There are two main ideas about the origin of the time orientation of causation. The first is based in nature. The way nature works is that there’s a past, the past causes the present which causes the future, and so on. Nature has a direction of time, which is a direction of events causing other events. The second and opposite view is less obvious and fits in well with theoretical physics is that there is no time as there is in nature. The relation between cause and effect has a direction without any time order. Both of these views are wrong because they are incomplete.
What are causes? Nature clearly shows us that in its fundamental laws, it does not know about a time direction. From Newton, confirmed by fundamental physics, the universe doesn’t distinguish past from future. Physicists interpret laws and speak about the regularity of nature that are time reversal invariant. Physicists tend to have an interpretation of laws, which are not governing but rather observed regularities. What we call cause and we call effect are two terms of something that is related by something. We use cause for the one that comes first, and we use effect for the one that comes later, without any other substantial difference between cause and effect. Causation is this process that causes this other process. Time ordering between the cause and effect is set from before in time to after in time. This is a non-trivial issue which puzzles many physicists. Causation is used everywhere, but it’s not in the fundamental, elementary laws of physics.
The past is fixed because of traces, the future is open because the same macro-past can evolve into different macro-future. Humans, the agents, are the ones that have memory of the past, and can split the future and have the possibility of intervening. The direction of time uses the second law of thermodynamics and we are governed by this law. This permits the existence of traces so nature has a direction of time in its macroscopical description. Nature is macroscopically time-oriented, and microscopically non-time-oriented. This macroscopical orientation of the reversible all macroscopic phenomena, give rise to traces and to our possibility of splitting the future. We use this to read the causal relation between incomplete descriptions of nature.

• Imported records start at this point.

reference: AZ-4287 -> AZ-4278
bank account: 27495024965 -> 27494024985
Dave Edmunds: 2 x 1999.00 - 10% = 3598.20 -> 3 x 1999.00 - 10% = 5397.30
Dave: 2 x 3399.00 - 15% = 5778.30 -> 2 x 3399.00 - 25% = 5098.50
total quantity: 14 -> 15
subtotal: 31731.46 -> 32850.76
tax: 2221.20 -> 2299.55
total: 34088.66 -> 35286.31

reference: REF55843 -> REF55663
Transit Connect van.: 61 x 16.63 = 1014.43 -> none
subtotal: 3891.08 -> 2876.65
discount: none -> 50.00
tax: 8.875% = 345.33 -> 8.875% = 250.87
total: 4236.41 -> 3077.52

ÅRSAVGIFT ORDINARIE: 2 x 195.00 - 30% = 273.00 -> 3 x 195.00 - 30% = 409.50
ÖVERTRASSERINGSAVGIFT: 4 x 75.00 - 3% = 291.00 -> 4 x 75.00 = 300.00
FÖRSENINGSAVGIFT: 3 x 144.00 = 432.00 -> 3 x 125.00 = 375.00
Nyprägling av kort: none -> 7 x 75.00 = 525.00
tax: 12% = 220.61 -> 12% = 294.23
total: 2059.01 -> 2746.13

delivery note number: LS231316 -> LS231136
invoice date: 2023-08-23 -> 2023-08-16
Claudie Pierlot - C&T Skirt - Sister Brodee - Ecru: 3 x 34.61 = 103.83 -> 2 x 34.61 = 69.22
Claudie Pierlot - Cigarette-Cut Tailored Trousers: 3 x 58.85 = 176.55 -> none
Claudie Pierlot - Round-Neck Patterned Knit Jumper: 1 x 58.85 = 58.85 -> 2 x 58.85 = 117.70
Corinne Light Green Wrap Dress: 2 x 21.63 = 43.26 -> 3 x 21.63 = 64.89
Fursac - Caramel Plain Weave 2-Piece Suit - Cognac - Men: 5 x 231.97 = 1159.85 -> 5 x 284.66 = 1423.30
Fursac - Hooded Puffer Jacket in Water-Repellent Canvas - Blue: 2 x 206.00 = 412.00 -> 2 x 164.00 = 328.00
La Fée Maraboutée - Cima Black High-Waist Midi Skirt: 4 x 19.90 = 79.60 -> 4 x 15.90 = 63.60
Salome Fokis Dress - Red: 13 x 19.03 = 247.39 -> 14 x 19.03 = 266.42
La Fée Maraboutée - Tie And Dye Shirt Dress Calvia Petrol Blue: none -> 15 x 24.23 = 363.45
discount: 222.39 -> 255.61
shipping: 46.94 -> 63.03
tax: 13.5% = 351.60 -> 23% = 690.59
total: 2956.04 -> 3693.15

Causation is also about intervention. Intervention requires something external. We assume that whatever the situation, we know what was in the past, and we don’t know what is the future. We are in a macroscopic, time-oriented description of the universe. The second law of thermodynamics, conversation of entropy, allows for traces and agency, and this is the basis that generates our description of the world in terms of intervention, which grounds the notion of causation. Causality is not a fundamental way to understand nature, but rather a ubiquitous way we have, as human agents for interacting with an approximate description of the world, where we actually can act in some moment, knowing the past and having the future open.